1.52 nutsvoorzieningen
voorzieningen ten behoeve van het openbare nut, zoals transformatorhuisjes, gasreduceerstations, schakelhuisjes, duikers, bemalingsinstallaties, gemaalgebouwtjes, telefooncellen, voorzieningen ten behoeve van (ondergrondse) afvalinzameling en apparatuur voor telecommunicatie.
1.53 ondergeschikt
in aard en omvang of functioneel, ruimtelijke en/of architectonisch opzicht ten dienste van een hoofdfunctie/gebouw. In geval er onduidelijkheid is over ondergeschikt zijn van een activiteit kan een externe deskundige hierover advies geven.
1.54 opslag en distributie voor internetverkoop
detailhandel via internet en andere media, waar een elektronische transactie tot stand komt, al dan niet met:
- opslag- en verzendfunctie;
- beperkte mogelijkheid tot afhalen en afrekenen;
- beperkte mogelijkheid goederen ter plaatse te bekijken.
1.55 overkapping
een bouwwerk, geen gebouw zijnde, voorzien van een gesloten dak.
1.56 peil
- voor gebouwen die onmiddellijk aan de weg grenzen: de hoogte van die weg;
- in andere gevallen en voor bouwwerken, geen gebouwen zijnde: de gemiddelde hoogte van het bestaande aansluitende afgewerkte maaiveld;
- wanneer onduidelijkheid bestaat over het peil kunnen burgemeester en wethouders een peil aanwijzen.
1.57 praktijkruimte
een gebouw of een gedeelte daarvan, dat dient voor het beroepsmatig verlenen van diensten op administratief, architectonisch, kunstzinnig, juridisch, medisch, paramedisch, therapeutisch of een daarmee naar aard gelijk te stellen gebied.

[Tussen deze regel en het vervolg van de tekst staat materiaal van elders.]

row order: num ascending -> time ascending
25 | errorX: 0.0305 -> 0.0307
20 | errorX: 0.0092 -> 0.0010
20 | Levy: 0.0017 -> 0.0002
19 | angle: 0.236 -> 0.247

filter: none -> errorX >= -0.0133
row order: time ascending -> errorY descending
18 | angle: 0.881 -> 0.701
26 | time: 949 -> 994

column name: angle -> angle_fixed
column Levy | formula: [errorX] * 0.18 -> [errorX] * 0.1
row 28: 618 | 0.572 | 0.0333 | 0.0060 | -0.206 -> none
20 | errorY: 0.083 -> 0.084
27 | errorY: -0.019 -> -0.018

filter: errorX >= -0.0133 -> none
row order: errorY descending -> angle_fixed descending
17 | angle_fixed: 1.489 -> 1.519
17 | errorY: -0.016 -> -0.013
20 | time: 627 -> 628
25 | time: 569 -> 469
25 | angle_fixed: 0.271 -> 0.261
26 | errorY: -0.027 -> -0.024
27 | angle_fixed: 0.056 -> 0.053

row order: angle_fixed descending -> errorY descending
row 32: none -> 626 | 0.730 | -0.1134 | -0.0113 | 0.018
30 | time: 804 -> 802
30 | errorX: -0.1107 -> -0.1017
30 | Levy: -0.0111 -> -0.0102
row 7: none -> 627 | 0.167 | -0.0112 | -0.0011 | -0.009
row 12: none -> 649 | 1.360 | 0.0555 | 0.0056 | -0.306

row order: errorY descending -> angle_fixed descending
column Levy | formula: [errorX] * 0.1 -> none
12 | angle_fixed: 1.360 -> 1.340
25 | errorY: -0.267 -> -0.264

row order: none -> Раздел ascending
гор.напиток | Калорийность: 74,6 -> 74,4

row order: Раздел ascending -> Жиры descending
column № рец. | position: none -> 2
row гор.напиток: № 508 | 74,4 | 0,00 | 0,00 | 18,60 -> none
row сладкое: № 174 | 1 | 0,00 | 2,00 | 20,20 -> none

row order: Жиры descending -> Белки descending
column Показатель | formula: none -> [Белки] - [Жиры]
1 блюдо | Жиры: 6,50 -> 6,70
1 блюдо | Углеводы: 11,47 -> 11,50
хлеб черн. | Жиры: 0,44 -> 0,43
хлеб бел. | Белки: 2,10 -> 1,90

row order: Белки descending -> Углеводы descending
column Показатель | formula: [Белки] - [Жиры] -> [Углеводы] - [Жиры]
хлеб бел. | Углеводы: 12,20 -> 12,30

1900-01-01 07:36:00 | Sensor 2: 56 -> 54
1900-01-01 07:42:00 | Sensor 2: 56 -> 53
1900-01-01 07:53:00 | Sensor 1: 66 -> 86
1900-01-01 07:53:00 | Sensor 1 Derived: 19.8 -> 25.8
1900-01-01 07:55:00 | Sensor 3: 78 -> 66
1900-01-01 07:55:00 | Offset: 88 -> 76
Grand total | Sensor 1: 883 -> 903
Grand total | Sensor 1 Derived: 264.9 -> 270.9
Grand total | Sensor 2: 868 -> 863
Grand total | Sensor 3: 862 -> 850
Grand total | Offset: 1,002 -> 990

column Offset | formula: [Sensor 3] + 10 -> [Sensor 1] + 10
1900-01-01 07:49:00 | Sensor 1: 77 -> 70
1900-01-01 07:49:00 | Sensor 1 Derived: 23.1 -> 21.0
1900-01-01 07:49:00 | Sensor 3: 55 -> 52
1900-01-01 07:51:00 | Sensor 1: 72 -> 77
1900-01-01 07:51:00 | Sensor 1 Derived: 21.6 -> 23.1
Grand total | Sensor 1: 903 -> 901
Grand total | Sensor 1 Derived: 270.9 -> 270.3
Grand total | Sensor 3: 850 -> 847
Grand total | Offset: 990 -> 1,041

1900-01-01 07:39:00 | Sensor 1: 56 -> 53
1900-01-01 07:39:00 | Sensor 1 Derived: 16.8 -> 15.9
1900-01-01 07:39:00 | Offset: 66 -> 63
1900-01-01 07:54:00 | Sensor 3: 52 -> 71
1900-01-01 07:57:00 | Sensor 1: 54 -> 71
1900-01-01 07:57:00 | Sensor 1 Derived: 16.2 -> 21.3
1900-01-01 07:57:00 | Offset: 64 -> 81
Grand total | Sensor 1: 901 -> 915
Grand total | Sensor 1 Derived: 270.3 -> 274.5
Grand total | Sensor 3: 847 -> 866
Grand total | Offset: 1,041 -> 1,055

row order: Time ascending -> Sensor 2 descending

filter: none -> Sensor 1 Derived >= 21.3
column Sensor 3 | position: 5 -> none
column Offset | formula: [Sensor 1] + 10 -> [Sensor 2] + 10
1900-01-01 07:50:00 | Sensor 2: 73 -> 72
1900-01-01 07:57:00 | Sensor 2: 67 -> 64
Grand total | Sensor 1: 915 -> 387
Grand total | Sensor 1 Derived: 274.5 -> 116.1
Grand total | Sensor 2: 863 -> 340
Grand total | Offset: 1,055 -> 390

1.58 Staat van Activiteiten
de Staat van Activiteiten die van deze regels deel uitmaakt.
1.59 tijdelijke woongelegenheid
een tijdelijk bouwwerk in één bouwlaag, bedoeld voor de tijdelijke huisvesting van een huishouden.
1.60 uitwendig karakter van een gebouw in bestaande toestand
de op het tijdstip van terinzagelegging van het vastgesteldbestemmingsplan bestaande totaliteit van:
- bouwmassa, naar hoofdafmetingen en onderlinge verhoudingen;
- dakvorm, nokrichting en dakhelling;
- de gevelindeling door ramen, deuropeningen en erkers;
- dakoverstekken, goot- en daklijsten;
- stoepen, plinten, pilasters en gevellijsten;
- materiaalgebruik.
1.61 verkoopvloeroppervlak
de gebruiksoppervlakte volgens NEN 2580 van voor het publiek toegankelijke winkelruimten.
1.62 voorgevel
de gevel van het hoofdgebouw die door zijn aard, functie, constructie of 'uitstraling' als belangrijkste gevel kan worden aangemerkt.
1.63 voorgevelrooilijn
de naar de openbare weg gekeerde grens van het bouwvlak, of indien het een bouwvlak betreft met meer dan één naar de weg gekeerde grenzen, die grens die kennelijk als zodanig moet worden aangemerkt.